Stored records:
····················

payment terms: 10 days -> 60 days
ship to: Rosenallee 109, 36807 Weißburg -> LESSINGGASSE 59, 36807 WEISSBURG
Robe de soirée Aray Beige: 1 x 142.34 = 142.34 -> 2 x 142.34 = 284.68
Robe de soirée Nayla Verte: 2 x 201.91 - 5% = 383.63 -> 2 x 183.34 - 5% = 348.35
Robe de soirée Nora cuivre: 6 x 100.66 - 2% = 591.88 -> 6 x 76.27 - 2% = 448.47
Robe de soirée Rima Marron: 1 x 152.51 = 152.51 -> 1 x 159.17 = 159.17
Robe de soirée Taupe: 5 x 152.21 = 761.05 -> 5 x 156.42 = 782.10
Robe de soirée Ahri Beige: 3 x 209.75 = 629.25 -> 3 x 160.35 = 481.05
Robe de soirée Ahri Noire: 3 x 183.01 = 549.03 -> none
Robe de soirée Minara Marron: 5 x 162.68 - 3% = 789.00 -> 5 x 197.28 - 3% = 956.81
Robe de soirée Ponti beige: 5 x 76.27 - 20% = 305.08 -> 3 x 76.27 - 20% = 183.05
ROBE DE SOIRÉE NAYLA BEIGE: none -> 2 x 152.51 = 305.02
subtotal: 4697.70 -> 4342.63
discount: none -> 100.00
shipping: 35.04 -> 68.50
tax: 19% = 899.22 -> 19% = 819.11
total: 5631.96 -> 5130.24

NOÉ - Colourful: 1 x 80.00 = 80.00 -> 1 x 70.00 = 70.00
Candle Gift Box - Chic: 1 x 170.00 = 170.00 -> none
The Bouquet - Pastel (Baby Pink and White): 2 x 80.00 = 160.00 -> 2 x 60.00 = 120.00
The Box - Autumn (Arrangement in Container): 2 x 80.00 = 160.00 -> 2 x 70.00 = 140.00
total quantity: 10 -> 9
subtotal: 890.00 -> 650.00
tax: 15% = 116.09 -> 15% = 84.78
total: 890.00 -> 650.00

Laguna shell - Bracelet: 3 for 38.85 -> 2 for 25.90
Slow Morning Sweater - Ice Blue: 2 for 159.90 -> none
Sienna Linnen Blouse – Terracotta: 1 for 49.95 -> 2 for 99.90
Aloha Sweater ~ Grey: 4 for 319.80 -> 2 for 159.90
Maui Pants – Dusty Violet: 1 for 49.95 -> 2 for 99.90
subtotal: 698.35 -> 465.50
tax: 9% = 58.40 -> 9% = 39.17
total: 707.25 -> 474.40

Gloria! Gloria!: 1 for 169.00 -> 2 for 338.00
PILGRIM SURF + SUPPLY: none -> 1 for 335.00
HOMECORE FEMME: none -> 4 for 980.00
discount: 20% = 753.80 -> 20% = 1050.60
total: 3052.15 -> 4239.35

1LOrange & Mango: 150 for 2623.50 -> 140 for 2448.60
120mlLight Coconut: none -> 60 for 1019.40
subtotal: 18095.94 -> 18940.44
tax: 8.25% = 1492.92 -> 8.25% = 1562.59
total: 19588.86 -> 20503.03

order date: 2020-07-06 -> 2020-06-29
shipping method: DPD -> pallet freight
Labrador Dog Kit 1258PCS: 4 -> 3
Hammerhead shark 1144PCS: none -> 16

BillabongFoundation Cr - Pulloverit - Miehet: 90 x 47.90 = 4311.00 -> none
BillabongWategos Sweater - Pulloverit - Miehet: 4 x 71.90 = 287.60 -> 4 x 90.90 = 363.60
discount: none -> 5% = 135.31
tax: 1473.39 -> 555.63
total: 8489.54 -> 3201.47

····················

> [Work required]
Whenever the word "Marron" occurs in a line above, copy that line.

> [Exercise response]
Robe de soirée Rima Marron: 1 x 152.51 = 152.51 -> 1 x 159.17 = 159.17
Robe de soirée Minara Marron: 5 x 162.68 - 3% = 789.00 -> 5 x 197.28 - 3% = 956.81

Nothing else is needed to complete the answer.